[User interface change data]
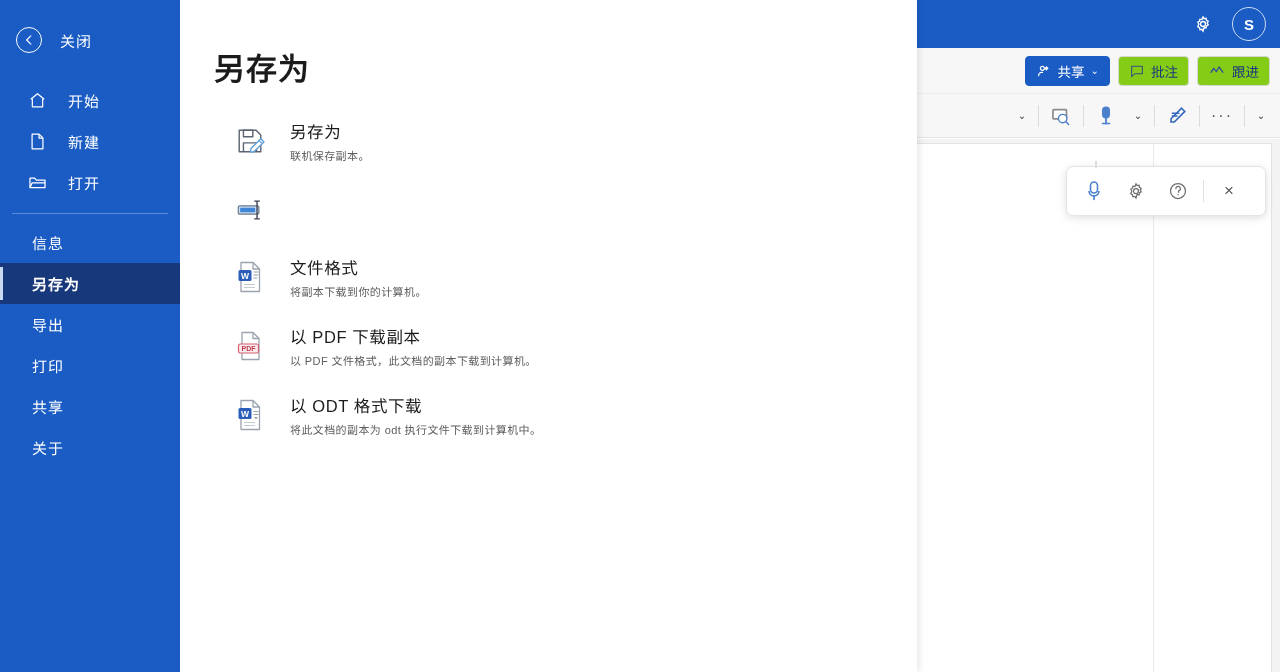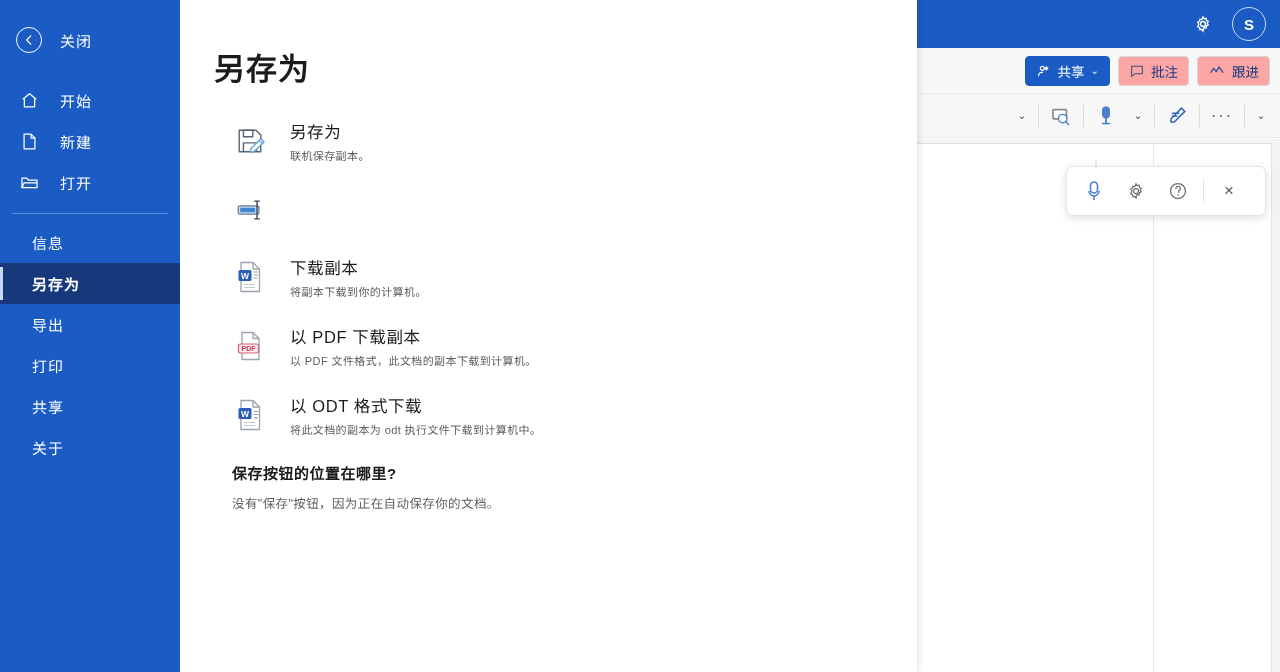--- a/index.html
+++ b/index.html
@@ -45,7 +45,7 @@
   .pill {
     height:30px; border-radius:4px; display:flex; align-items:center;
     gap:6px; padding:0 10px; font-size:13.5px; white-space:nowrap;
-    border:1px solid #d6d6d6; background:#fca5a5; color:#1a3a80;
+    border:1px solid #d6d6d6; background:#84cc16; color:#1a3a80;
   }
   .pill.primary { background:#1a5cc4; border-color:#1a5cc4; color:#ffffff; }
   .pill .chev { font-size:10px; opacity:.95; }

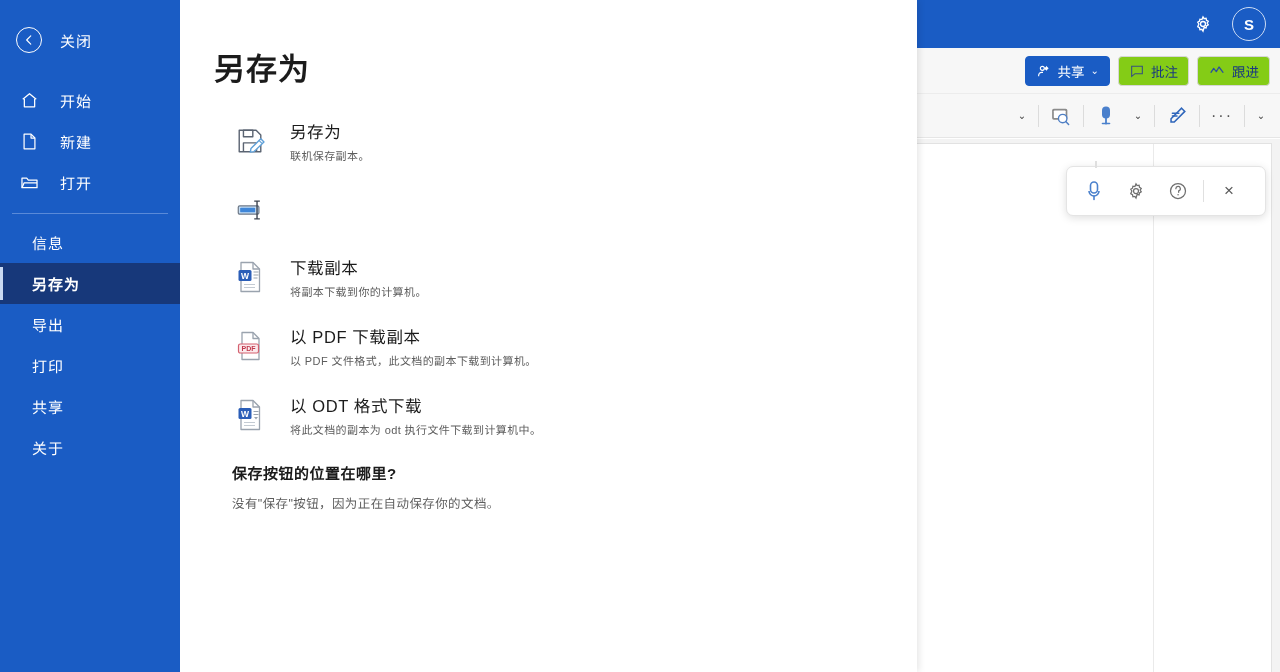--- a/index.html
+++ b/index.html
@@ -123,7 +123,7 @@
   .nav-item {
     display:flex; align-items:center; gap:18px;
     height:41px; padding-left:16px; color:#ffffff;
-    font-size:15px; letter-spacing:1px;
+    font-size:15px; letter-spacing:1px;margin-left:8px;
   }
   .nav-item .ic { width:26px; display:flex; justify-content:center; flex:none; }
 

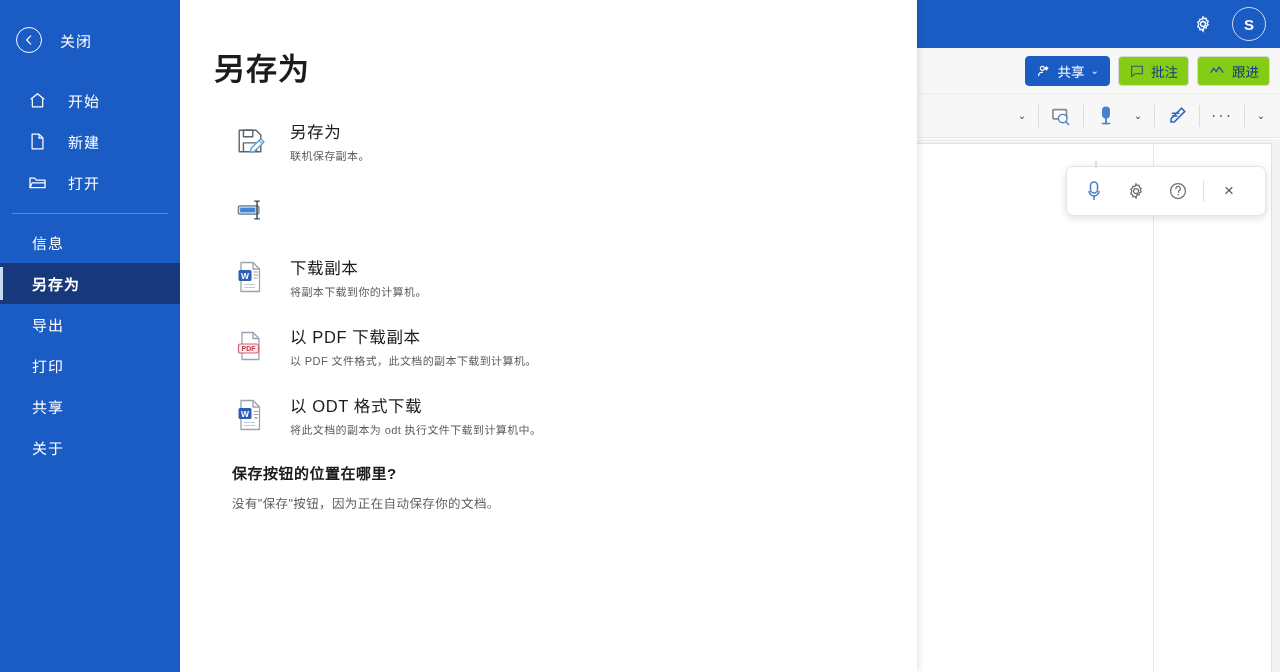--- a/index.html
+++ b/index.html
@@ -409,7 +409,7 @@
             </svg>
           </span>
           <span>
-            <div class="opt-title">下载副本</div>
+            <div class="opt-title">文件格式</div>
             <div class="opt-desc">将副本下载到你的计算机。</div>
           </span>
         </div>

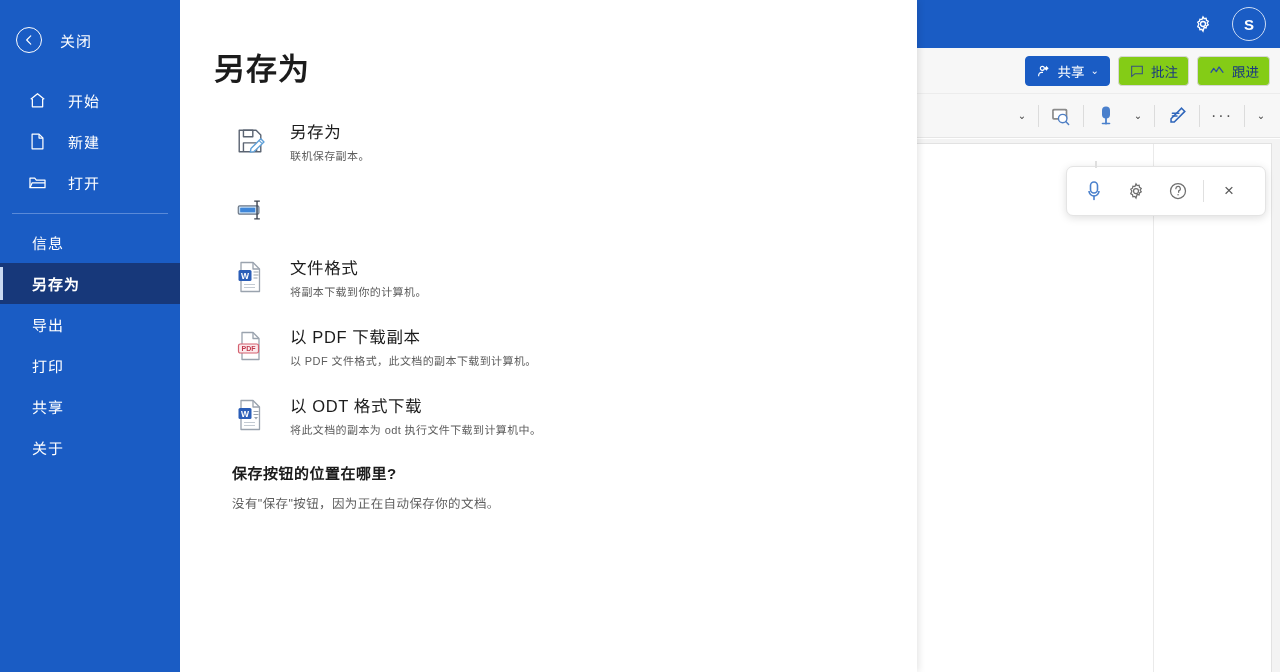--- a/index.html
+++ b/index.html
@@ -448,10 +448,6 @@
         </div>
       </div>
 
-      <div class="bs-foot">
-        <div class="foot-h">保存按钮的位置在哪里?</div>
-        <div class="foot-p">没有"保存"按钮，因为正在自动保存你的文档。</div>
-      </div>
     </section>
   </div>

--

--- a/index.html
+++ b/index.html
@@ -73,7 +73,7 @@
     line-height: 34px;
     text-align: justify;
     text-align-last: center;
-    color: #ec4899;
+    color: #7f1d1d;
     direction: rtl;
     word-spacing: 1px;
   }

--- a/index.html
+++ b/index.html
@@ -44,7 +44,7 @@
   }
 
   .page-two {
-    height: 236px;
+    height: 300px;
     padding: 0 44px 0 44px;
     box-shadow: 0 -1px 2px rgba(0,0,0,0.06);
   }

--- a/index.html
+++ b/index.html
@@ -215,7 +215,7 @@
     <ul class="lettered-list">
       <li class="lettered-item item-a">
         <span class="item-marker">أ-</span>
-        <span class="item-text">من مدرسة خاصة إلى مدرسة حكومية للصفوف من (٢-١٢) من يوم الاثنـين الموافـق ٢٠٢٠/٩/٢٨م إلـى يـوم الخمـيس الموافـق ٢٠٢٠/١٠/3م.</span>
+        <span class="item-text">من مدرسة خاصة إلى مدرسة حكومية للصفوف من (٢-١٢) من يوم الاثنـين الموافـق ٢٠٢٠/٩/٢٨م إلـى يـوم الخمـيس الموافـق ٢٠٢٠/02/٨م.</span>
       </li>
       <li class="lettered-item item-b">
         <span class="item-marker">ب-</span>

What the task asks -> Copy every line above in which the string "align" shows up.

Output for this exercise ->
     height:30px; border-radius:4px; display:flex; align-items:center;
     display:flex; align-items:center; gap:18px;
     text-align: justify;
     text-align-last: center;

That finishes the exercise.